*** Begin section ***
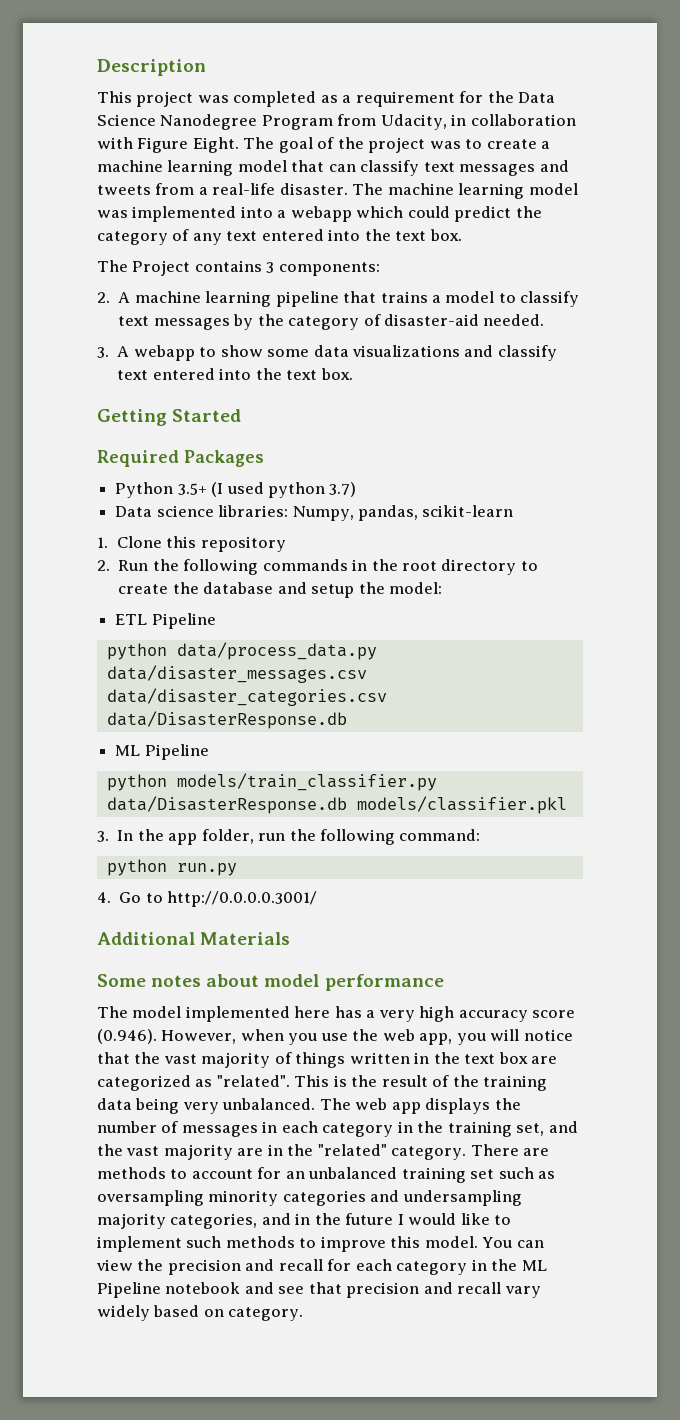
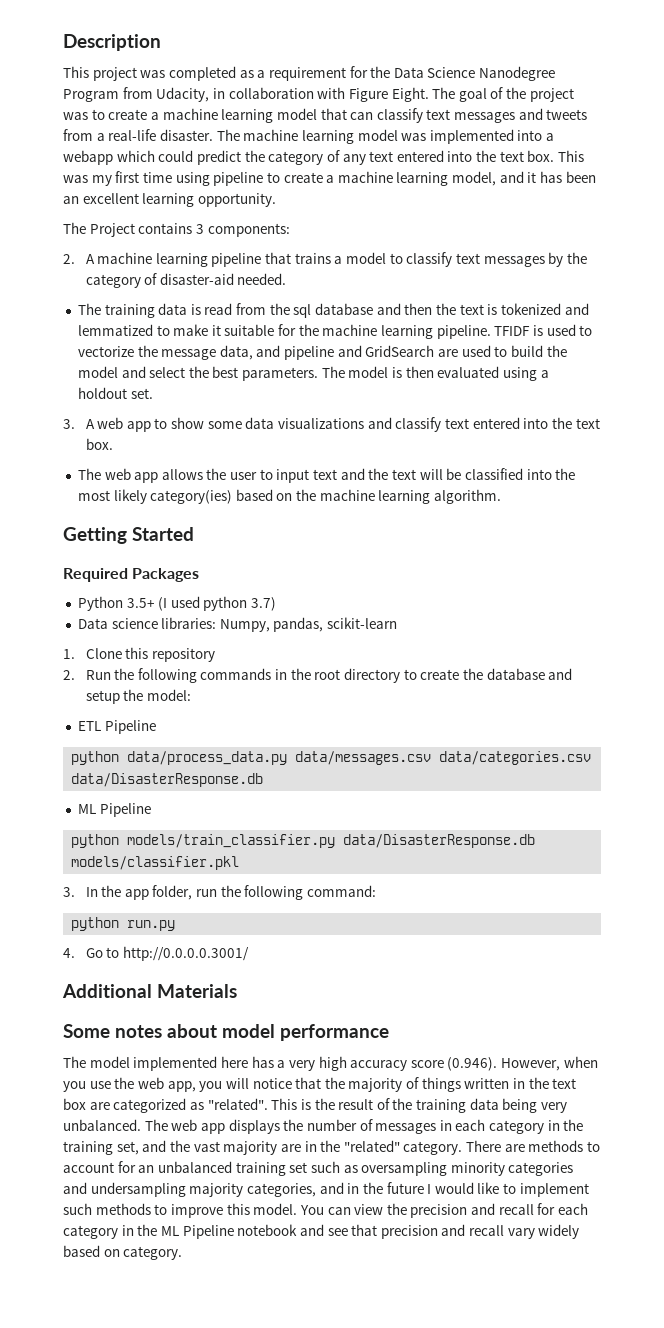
(462, 235) none -> [558,150,585,162] [63,171,596,186] [63,193,276,207] This was my first time using pipeline to create a machine learning model, and it has been an excellent learning opportunity.
(545, 320) none -> [77,303,589,318] [77,324,593,339] [77,345,567,360] [77,366,549,381] [77,387,153,399] // The training data is read from the sql database and then the text is tokenized and lemmatized to make it suitable for the machine learning pipeline. TFIDF is used to vectorize the message data, and pipeline and GridSearch are used to build the model and select the best parameters. The model is then evaluated using a holdout set.
[133,345,195,361] webapp -> [97,417,151,432] web app
(353, 374) none -> [77,468,576,483] [77,489,502,504] // The web app allows the user to input text and the text will be classified into the most likely category(ies) based on the machine learning algorithm.
[106,665,367,683] [106,688,387,706] data/disaster_messages.csv data/disaster_categories.csv -> [295,751,592,765] data/messages.csv data/categories.csv
[163,1054,197,1064] vast -> (345, 1083) none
*** End section ***
**TASK OBJECTIVE:** Pictures in the records must not appear in the copy; transcribe everything else precisely.

**RESPONSE TO THE EXERCISE:**
(462, 235) none -> [558,150,585,162] [63,171,596,186] [63,193,276,207] This was my first time using pipeline to create a machine learning model, and it has been an excellent learning opportunity.
(545, 320) none -> [77,303,589,318] [77,324,593,339] [77,345,567,360] [77,366,549,381] [77,387,153,399] // The training data is read from the sql database and then the text is tokenized and lemmatized to make it suitable for the machine learning pipeline. TFIDF is used to vectorize the message data, and pipeline and GridSearch are used to build the model and select the best parameters. The model is then evaluated using a holdout set.
[133,345,195,361] webapp -> [97,417,151,432] web app
(353, 374) none -> [77,468,576,483] [77,489,502,504] // The web app allows the user to input text and the text will be classified into the most likely category(ies) based on the machine learning algorithm.
[106,665,367,683] [106,688,387,706] data/disaster_messages.csv data/disaster_categories.csv -> [295,751,592,765] data/messages.csv data/categories.csv
[163,1054,197,1064] vast -> (345, 1083) none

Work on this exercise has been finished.